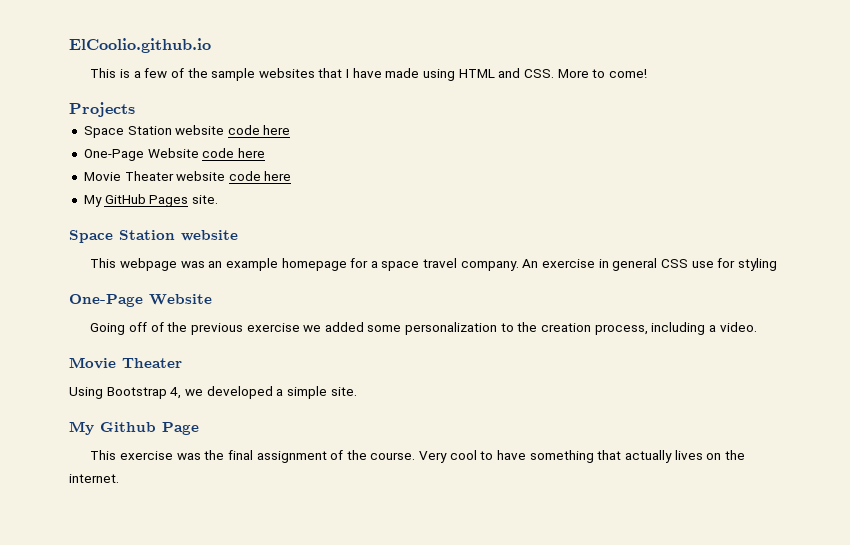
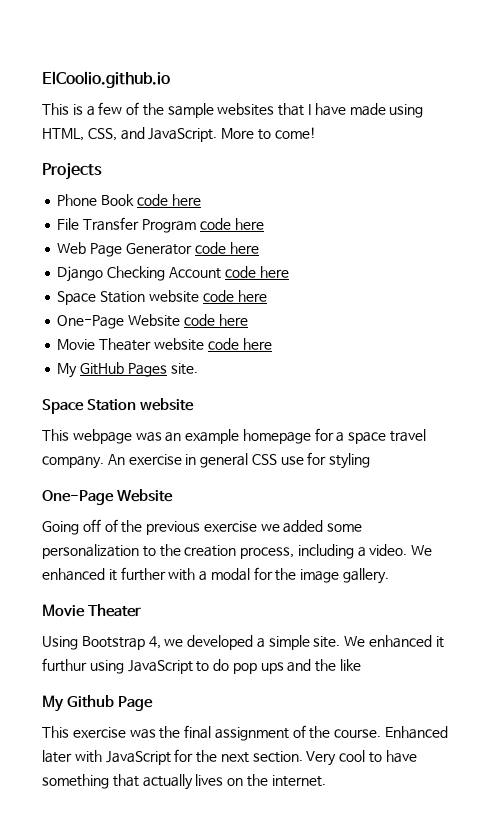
[458,68,554,78] HTML and CSS. -> [42,127,218,142] HTML, CSS, and JavaScript.
(135, 109) none -> [57,194,201,206] [57,217,264,233] [57,242,259,257] [57,266,289,282] // Phone Book code here // File Transfer Program code here // Web Page Generator code here // Django Checking Account code here
(757, 327) none -> [411,545,433,556] [42,567,390,584] We enhanced it further with a modal for the image gallery.
(357, 391) none -> [344,635,444,648] [42,658,362,674] We enhanced it furthur using JavaScript to do pop ups and the like
(416, 456) none -> [385,726,449,739] [42,749,303,765] Enhanced later with JavaScript for the next section.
########
Task description:
Your copy of the data should match it exactly, apart from the images, which are omitted.

Solution to this task:
[458,68,554,78] HTML and CSS. -> [42,127,218,142] HTML, CSS, and JavaScript.
(135, 109) none -> [57,194,201,206] [57,217,264,233] [57,242,259,257] [57,266,289,282] // Phone Book code here // File Transfer Program code here // Web Page Generator code here // Django Checking Account code here
(757, 327) none -> [411,545,433,556] [42,567,390,584] We enhanced it further with a modal for the image gallery.
(357, 391) none -> [344,635,444,648] [42,658,362,674] We enhanced it furthur using JavaScript to do pop ups and the like
(416, 456) none -> [385,726,449,739] [42,749,303,765] Enhanced later with JavaScript for the next section.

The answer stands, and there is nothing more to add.